🤖 AI Summary
Existing multidimensional Laplace mechanisms for text d_X-privacy suffer from semantic mismatch: under high-dimensional word embeddings, noise-perturbed outputs concentrate either near the original word or at semantically distant points, rarely yielding plausible synonyms—thus impeding simultaneous privacy preservation and semantic utility. This work first identifies the geometric root of this phenomenon—the causal relationship between the nearest-neighbor distance gap in embedding spaces and the distribution of the dot product between Laplace noise and embedding vectors. Leveraging high-dimensional probability theory and tail-bound analysis, we rigorously derive the distributional properties and moment bounds of this dot product.
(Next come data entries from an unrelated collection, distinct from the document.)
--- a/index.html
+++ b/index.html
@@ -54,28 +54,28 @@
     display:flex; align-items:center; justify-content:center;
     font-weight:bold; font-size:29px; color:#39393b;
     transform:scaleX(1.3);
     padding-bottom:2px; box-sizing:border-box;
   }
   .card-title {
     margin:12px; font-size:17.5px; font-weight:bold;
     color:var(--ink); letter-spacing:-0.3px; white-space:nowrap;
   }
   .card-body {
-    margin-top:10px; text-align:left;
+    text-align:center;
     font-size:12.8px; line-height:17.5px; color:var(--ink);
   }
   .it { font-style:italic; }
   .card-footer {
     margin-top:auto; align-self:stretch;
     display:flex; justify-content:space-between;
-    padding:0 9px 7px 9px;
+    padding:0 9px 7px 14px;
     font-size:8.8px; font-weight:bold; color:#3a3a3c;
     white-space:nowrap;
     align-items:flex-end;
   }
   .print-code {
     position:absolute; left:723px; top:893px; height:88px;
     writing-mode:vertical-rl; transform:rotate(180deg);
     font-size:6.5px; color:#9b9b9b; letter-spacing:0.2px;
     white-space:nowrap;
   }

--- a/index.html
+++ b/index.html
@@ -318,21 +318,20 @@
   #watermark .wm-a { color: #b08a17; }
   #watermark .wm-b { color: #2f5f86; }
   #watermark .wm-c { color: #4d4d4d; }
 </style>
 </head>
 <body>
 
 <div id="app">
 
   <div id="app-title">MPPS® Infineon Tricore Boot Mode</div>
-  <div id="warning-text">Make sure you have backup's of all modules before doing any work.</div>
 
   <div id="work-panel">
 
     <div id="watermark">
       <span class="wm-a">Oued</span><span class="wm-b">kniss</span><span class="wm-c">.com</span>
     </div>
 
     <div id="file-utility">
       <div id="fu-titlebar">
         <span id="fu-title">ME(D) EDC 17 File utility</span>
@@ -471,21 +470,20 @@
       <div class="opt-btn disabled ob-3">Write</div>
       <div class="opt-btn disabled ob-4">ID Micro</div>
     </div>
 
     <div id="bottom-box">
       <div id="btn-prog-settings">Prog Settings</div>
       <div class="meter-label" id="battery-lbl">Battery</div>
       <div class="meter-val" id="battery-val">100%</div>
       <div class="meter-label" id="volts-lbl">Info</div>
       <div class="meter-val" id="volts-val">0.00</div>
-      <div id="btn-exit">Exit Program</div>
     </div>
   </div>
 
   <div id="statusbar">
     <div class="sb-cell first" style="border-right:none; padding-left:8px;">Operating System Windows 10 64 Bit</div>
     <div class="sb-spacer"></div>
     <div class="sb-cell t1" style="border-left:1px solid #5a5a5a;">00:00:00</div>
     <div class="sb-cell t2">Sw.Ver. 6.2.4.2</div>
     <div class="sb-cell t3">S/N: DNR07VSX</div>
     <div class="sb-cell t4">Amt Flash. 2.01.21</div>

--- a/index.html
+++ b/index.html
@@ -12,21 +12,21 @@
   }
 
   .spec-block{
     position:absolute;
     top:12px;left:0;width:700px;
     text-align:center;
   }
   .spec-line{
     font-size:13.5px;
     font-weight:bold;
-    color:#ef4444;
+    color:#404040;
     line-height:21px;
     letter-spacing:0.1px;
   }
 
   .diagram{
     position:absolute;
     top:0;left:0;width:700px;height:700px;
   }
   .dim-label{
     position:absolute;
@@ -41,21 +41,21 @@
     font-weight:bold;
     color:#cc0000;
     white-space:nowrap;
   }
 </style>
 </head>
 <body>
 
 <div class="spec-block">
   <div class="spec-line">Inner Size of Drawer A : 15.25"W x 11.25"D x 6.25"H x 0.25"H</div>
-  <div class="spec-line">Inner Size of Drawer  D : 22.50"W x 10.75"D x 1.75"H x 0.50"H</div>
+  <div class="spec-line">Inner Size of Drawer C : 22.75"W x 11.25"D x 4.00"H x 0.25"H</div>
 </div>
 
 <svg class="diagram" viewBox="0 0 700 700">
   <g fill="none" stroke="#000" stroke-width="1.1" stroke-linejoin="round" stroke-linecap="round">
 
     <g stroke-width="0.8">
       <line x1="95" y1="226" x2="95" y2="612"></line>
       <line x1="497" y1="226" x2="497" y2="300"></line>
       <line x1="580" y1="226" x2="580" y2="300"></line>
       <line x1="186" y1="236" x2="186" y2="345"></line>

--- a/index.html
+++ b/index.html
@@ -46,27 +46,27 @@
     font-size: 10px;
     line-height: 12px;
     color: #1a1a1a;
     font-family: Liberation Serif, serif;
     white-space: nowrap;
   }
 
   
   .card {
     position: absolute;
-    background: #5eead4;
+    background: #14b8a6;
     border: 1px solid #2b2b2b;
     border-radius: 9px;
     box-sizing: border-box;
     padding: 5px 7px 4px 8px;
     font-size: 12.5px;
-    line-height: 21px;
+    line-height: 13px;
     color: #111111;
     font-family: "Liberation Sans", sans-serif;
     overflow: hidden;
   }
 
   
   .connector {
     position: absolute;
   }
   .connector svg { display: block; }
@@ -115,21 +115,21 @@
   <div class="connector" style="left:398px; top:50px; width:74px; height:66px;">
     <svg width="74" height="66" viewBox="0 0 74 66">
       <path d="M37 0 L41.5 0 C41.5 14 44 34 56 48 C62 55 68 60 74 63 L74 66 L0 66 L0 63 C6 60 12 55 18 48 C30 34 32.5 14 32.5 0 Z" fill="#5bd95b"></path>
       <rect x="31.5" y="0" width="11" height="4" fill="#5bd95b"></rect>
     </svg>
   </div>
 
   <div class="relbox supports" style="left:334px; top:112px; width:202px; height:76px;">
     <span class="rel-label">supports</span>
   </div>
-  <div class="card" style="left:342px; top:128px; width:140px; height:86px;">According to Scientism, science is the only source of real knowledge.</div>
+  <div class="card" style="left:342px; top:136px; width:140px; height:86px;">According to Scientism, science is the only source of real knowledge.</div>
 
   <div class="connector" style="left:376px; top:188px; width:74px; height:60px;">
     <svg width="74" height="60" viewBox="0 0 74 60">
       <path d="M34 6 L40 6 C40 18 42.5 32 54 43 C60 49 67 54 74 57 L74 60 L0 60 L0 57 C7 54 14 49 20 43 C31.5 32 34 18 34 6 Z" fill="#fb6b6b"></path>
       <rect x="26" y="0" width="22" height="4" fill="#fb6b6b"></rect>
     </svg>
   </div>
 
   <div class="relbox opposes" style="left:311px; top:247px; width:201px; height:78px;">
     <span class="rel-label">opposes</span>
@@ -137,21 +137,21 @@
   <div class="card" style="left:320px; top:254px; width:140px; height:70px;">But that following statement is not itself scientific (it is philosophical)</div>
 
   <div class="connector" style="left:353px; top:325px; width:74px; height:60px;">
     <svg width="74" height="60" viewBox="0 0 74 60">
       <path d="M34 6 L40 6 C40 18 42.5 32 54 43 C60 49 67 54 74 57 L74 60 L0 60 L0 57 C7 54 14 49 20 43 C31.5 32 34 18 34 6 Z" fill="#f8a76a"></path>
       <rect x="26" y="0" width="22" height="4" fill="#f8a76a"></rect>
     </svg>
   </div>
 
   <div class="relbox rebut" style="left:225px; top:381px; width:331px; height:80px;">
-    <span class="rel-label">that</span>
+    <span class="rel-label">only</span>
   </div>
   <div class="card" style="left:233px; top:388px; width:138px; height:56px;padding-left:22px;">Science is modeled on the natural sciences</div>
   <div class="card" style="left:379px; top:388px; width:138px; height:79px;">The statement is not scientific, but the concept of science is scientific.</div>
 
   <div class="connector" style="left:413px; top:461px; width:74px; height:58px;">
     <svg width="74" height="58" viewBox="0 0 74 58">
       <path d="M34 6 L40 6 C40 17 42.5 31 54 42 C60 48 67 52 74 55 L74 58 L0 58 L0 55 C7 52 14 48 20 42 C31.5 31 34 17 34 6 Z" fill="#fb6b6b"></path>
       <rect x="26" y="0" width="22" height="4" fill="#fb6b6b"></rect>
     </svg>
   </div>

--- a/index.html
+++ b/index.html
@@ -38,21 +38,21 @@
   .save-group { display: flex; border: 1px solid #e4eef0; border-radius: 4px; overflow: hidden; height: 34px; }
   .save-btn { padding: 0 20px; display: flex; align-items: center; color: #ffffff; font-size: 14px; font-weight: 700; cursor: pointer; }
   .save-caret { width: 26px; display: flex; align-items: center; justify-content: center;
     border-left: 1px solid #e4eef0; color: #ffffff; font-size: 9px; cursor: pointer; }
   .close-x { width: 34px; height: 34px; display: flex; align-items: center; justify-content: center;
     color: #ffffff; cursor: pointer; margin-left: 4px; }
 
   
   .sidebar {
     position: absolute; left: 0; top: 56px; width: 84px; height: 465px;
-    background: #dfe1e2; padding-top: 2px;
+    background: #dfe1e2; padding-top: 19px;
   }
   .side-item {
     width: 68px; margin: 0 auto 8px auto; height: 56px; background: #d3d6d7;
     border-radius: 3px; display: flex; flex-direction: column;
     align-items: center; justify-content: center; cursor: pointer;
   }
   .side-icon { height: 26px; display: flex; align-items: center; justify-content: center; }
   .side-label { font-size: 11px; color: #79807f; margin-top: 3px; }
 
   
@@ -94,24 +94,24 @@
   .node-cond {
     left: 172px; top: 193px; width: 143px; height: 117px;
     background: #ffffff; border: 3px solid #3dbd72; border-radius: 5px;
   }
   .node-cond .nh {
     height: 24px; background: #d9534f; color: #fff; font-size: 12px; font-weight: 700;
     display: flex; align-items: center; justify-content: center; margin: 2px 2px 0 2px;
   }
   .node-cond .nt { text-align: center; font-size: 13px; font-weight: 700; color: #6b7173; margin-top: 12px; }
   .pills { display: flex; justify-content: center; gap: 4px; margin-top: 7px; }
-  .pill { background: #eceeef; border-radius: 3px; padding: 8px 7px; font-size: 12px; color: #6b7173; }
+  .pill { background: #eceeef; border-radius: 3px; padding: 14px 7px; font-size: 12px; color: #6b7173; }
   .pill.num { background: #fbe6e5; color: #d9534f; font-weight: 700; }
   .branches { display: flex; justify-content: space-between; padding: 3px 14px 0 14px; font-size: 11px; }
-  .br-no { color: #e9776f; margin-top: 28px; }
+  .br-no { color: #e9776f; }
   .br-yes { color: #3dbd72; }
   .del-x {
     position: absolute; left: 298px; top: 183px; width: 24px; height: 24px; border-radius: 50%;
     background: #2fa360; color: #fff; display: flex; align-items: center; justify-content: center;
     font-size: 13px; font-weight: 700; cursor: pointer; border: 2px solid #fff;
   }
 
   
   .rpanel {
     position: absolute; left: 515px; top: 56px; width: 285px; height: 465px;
Building on this analysis, we propose the first provably effective post-processing correction method. Experiments demonstrate that our approach significantly improves the semantic plausibility and downstream task performance of perturbed words while preserving formal (ε,δ)-d_X-privacy guarantees.
📝 Abstract
A widely used method to ensure privacy of unstructured text data is the multidimensional Laplace mechanism for $d_X$-privacy, which is a relaxation of differential privacy for metric spaces. We identify an intriguing peculiarity of this mechanism. When applied on a word-by-word basis, the mechanism either outputs the original word, or completely dissimilar words, and very rarely any semantically similar words. We investigate this observation in detail, and tie it to the fact that the distance of the nearest neighbor of a word in any word embedding model (which are high-dimensional) is much larger than the relative difference in distances to any of its two consecutive neighbors. We also show that the dot product of the multidimensional Laplace noise vector with any word embedding plays a crucial role in designating the nearest neighbor. We derive the distribution, moments and tail bounds of this dot product. We further propose a fix as a post-processing step, which satisfactorily removes the above-mentioned issue.